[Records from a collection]
--*--

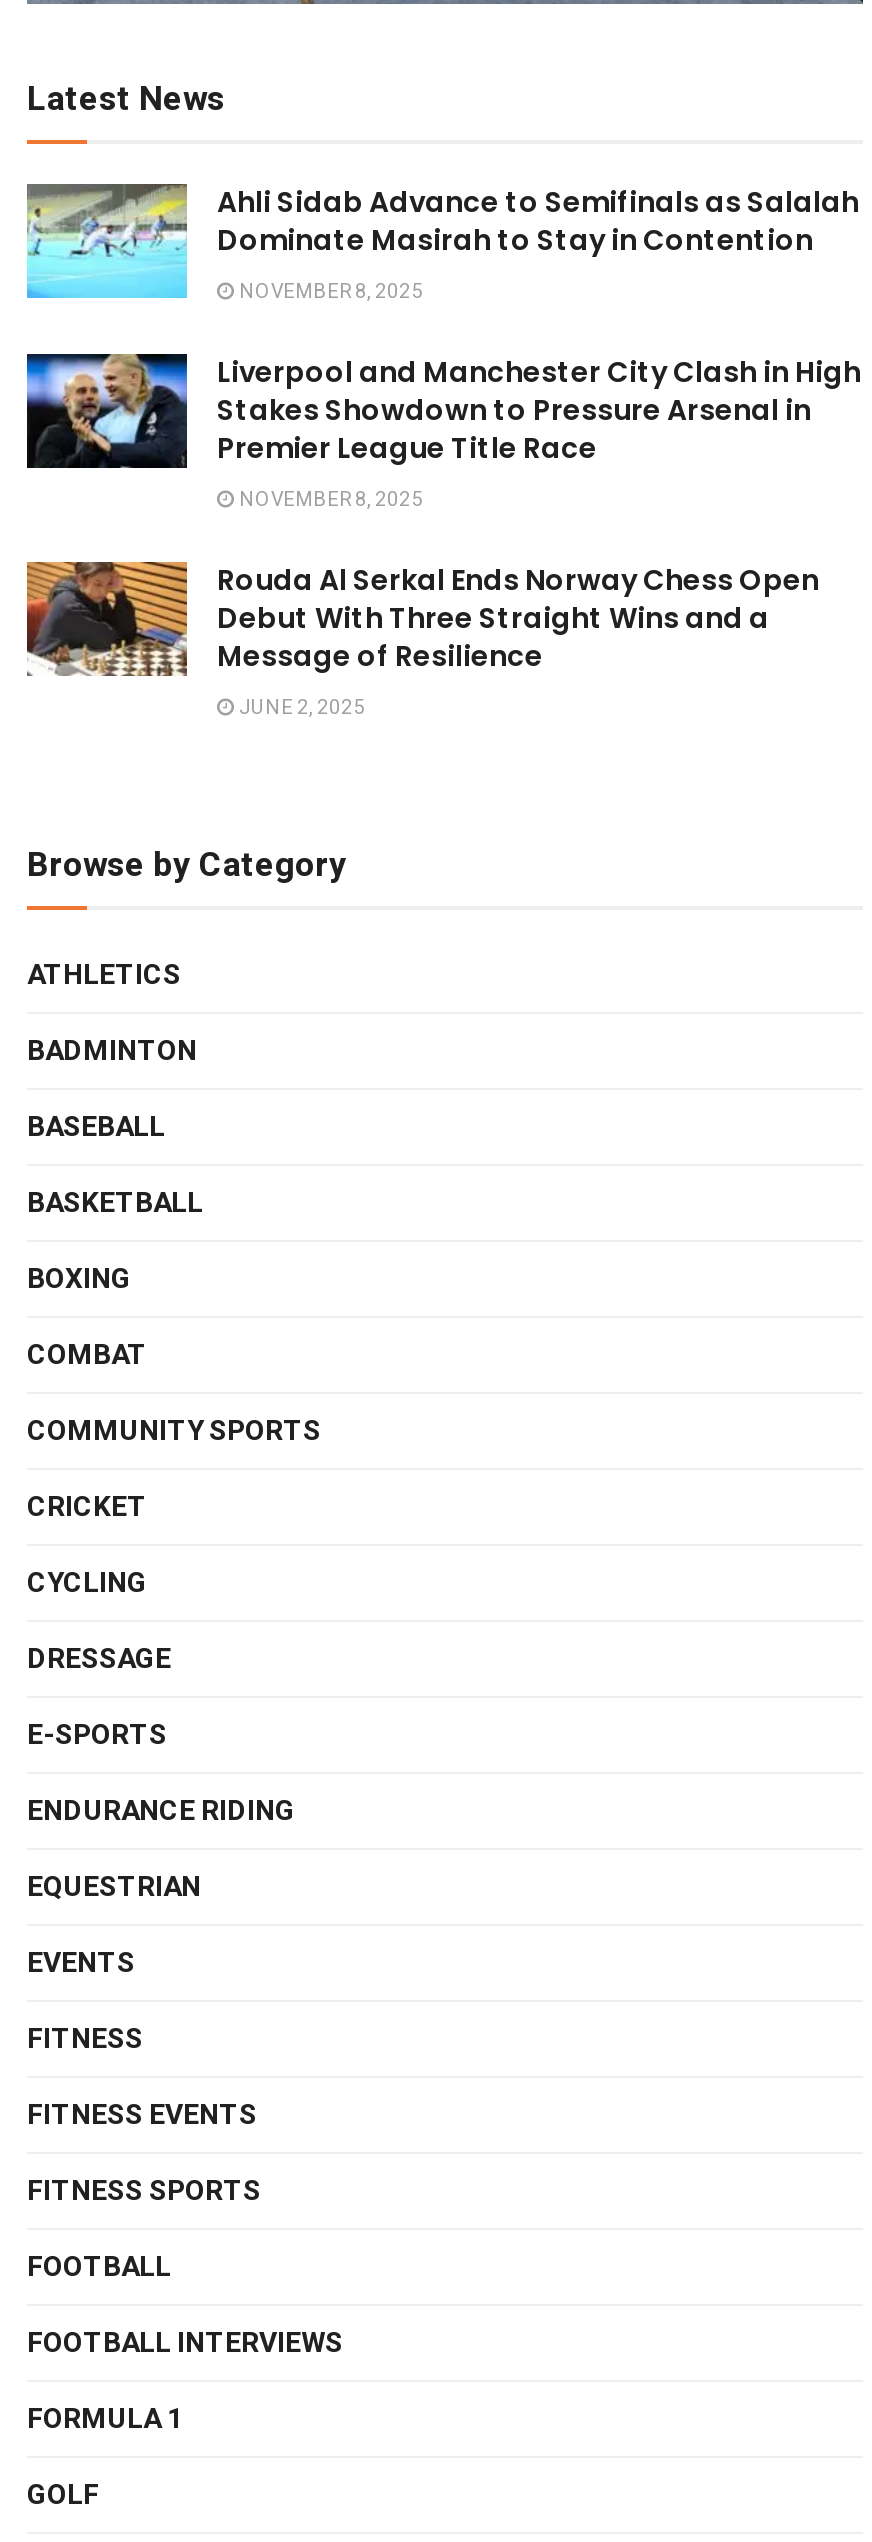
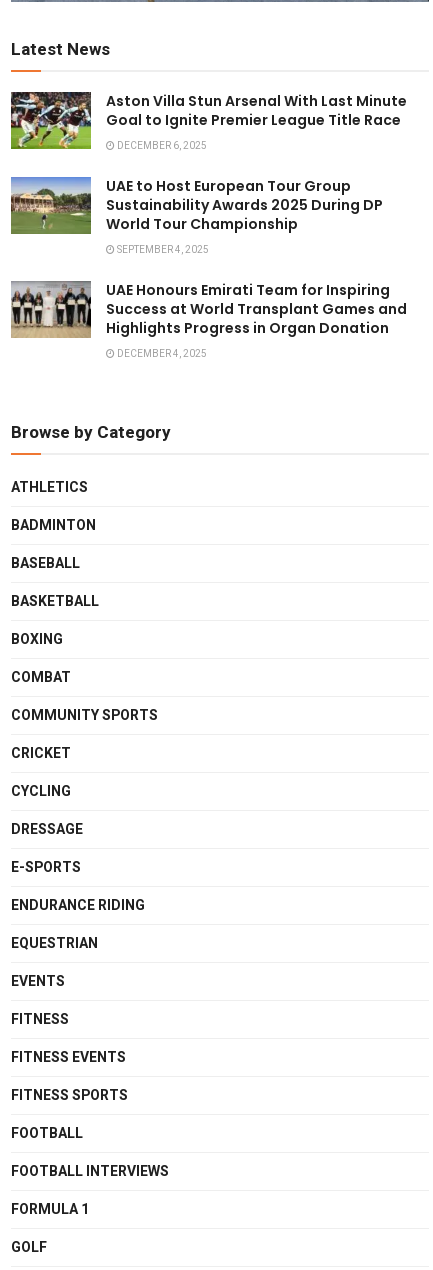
- [image]
- Ahli Sidab Advance to Semifinals as Salalah
- Dominate Masirah to Stay in Contention
- NOVEMBER 8, 2025
+ [image]
+ Aston Villa Stun Arsenal With Last Minute
+ Goal to Ignite Premier League Title Race
+ DECEMBER 6, 2025

- [image]
- Liverpool and Manchester City Clash in High
- Stakes Showdown to Pressure Arsenal in
- Premier League Title Race
- NOVEMBER 8, 2025
+ [image]
+ UAE to Host European Tour Group
+ Sustainability Awards 2025 During DP
+ World Tour Championship
+ SEPTEMBER 4, 2025

- [image]
- Rouda Al Serkal Ends Norway Chess Open
- Debut With Three Straight Wins and a
- Message of Resilience
- JUNE 2, 2025
+ [image]
+ UAE Honours Emirati Team for Inspiring
+ Success at World Transplant Games and
+ Highlights Progress in Organ Donation
+ DECEMBER 4, 2025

--*--

▶ AIM OF THE TASK:
Reproduce the data above in full, exactly as it is, with the pictures left out.

▶ SOLUTION FOR THIS EXERCISE:
- [image]
- Ahli Sidab Advance to Semifinals as Salalah
- Dominate Masirah to Stay in Contention
- NOVEMBER 8, 2025
+ [image]
+ Aston Villa Stun Arsenal With Last Minute
+ Goal to Ignite Premier League Title Race
+ DECEMBER 6, 2025

- [image]
- Liverpool and Manchester City Clash in High
- Stakes Showdown to Pressure Arsenal in
- Premier League Title Race
- NOVEMBER 8, 2025
+ [image]
+ UAE to Host European Tour Group
+ Sustainability Awards 2025 During DP
+ World Tour Championship
+ SEPTEMBER 4, 2025

- [image]
- Rouda Al Serkal Ends Norway Chess Open
- Debut With Three Straight Wins and a
- Message of Resilience
- JUNE 2, 2025
+ [image]
+ UAE Honours Emirati Team for Inspiring
+ Success at World Transplant Games and
+ Highlights Progress in Organ Donation
+ DECEMBER 4, 2025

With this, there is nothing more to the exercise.